== RECORDS SHOWN

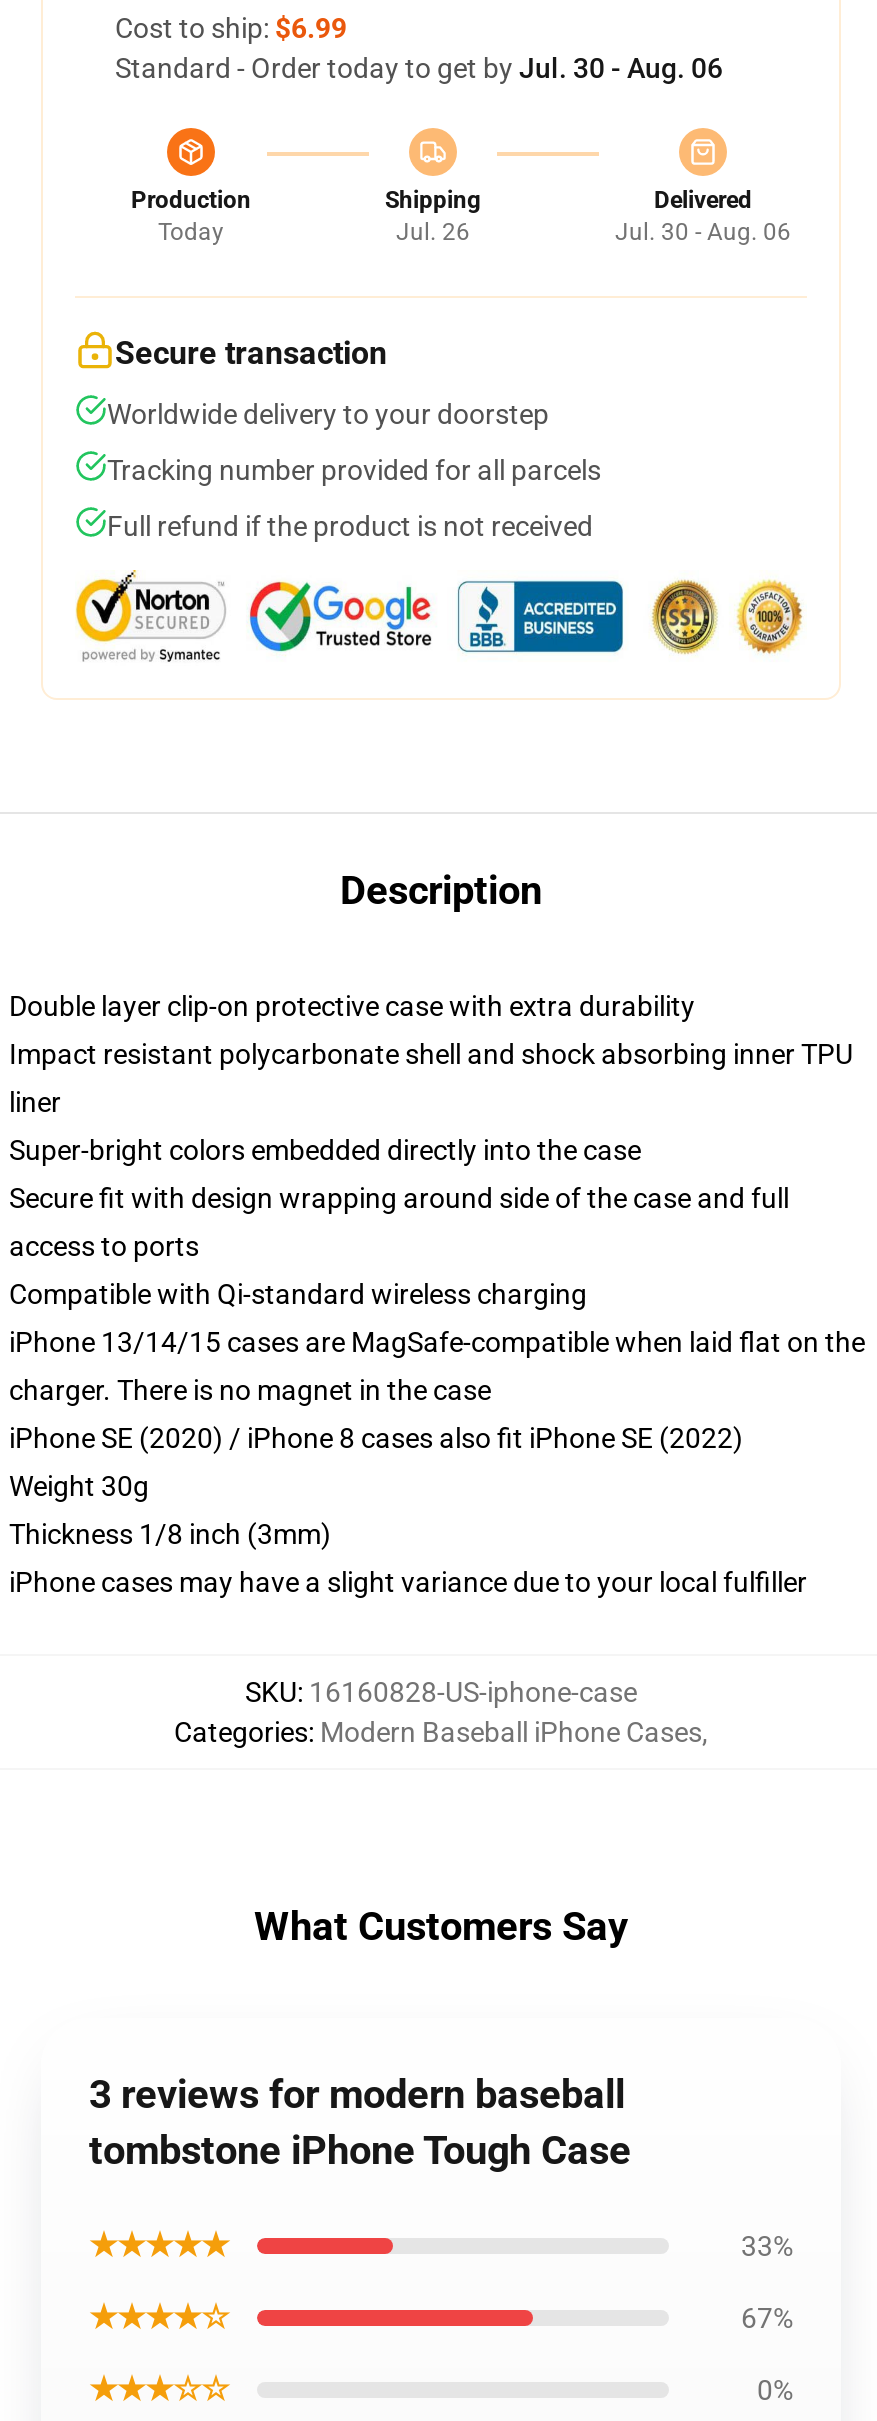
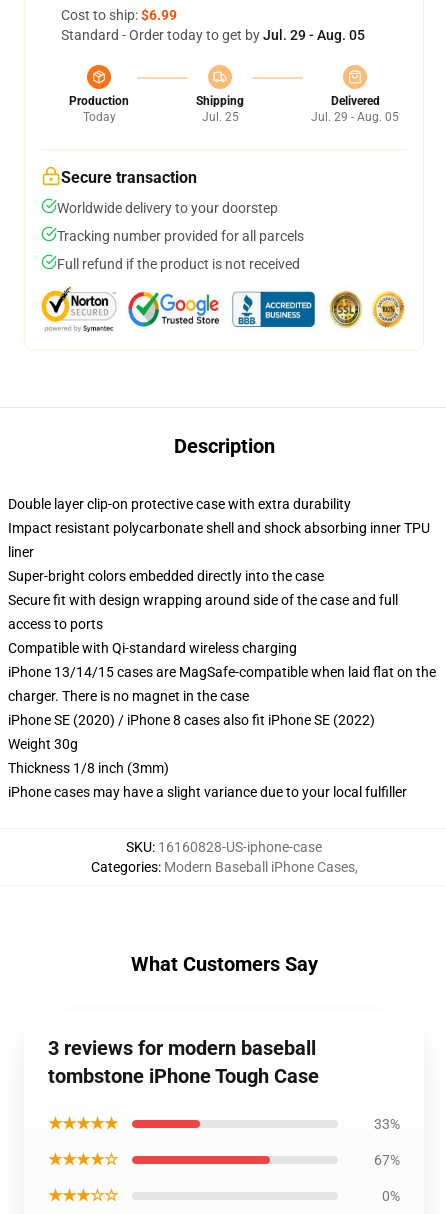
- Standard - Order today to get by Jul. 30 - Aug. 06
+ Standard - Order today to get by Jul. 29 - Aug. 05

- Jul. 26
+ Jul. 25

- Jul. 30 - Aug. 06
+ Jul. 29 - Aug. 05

====
== RECORDS SHOWN

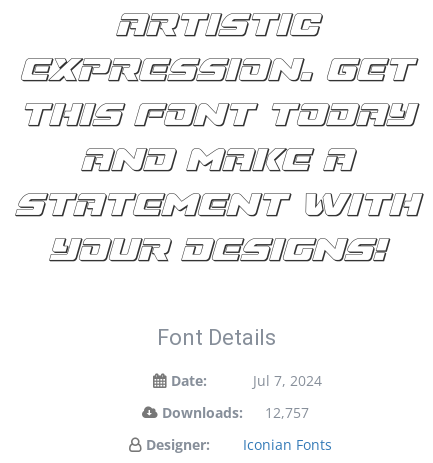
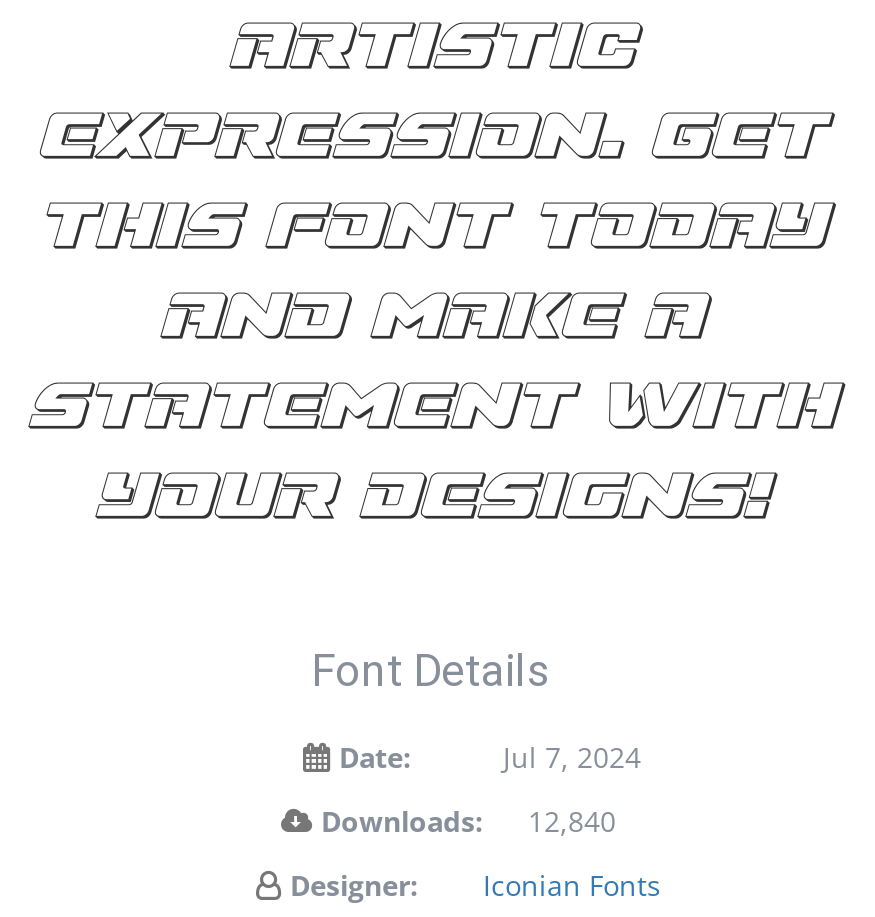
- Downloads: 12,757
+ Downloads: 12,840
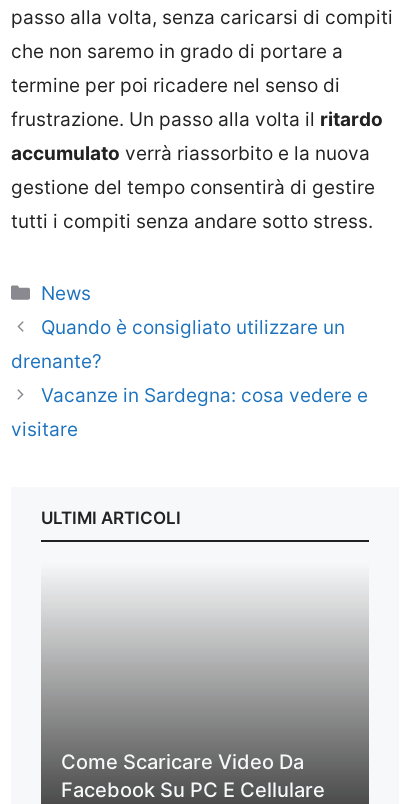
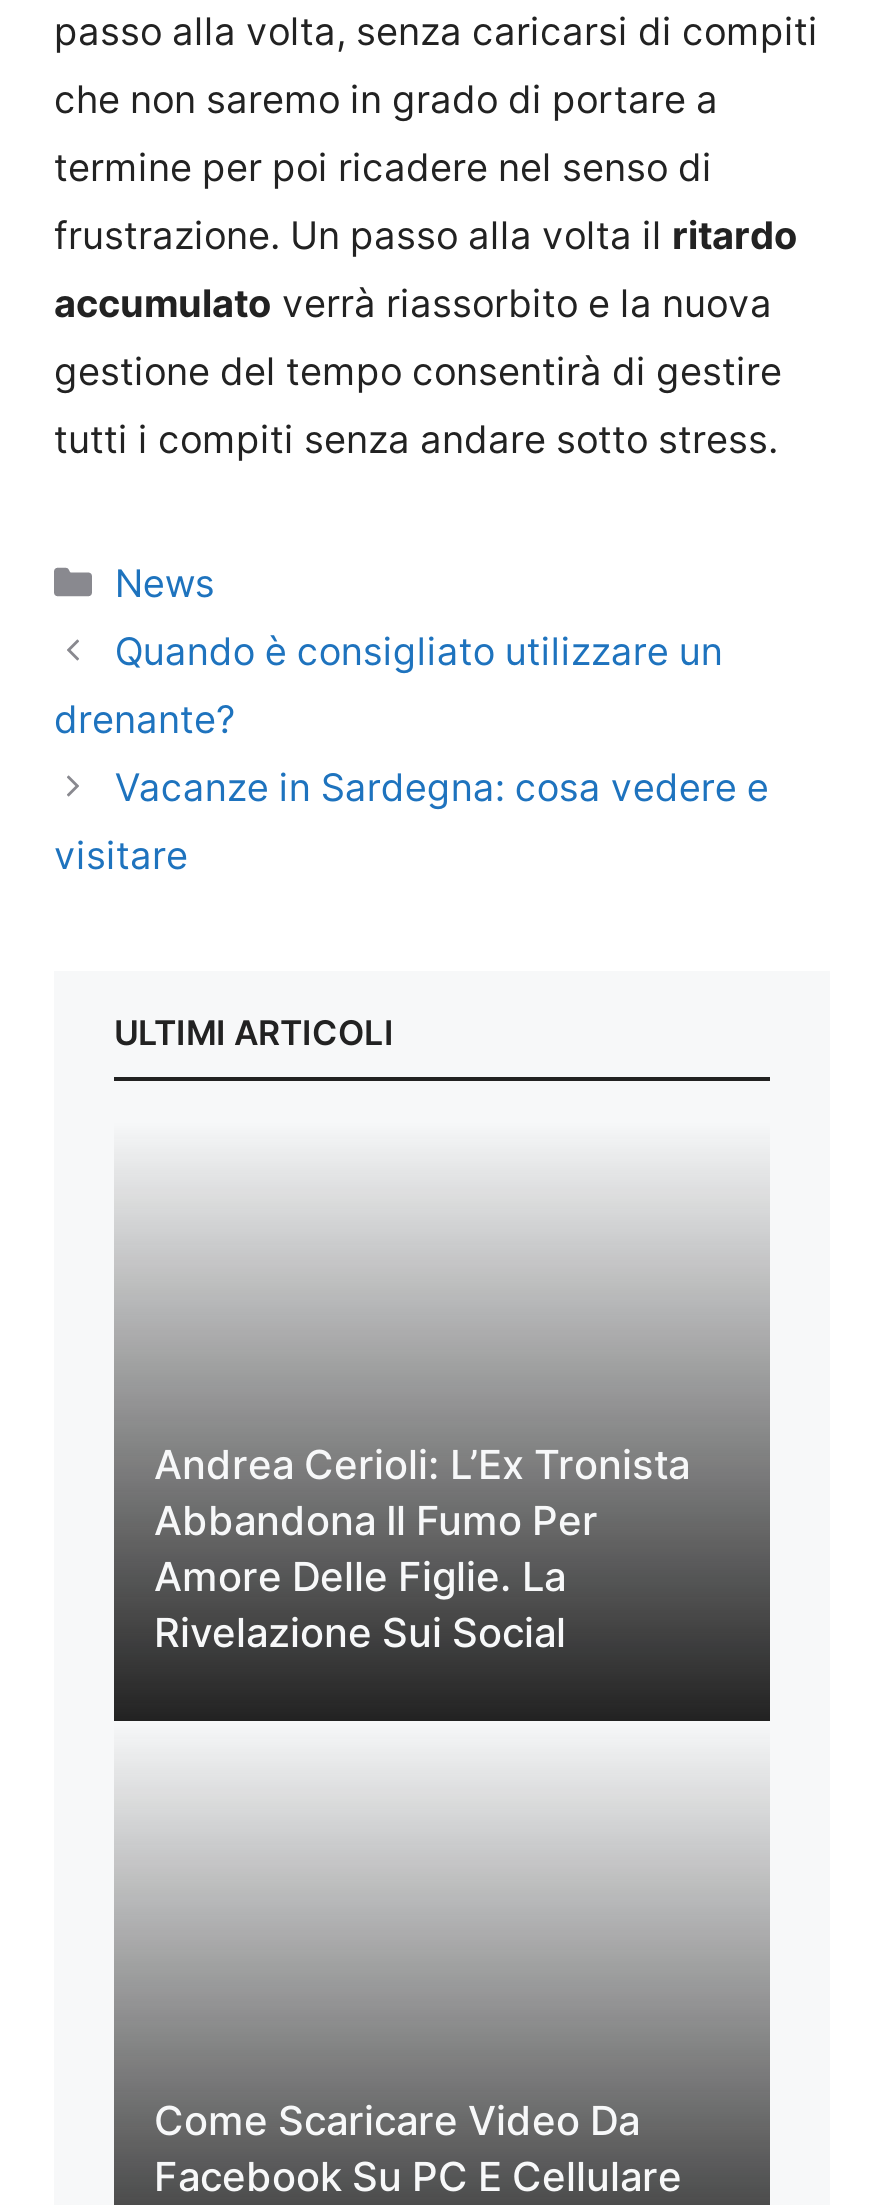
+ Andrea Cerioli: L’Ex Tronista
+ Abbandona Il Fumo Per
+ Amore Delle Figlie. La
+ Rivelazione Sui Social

====

* [BRIEF] The expected answer is every line above in which the word "today" appears.

* [SOLUTION FOR THIS TASK]
- Standard - Order today to get by Jul. 30 - Aug. 06
+ Standard - Order today to get by Jul. 29 - Aug. 05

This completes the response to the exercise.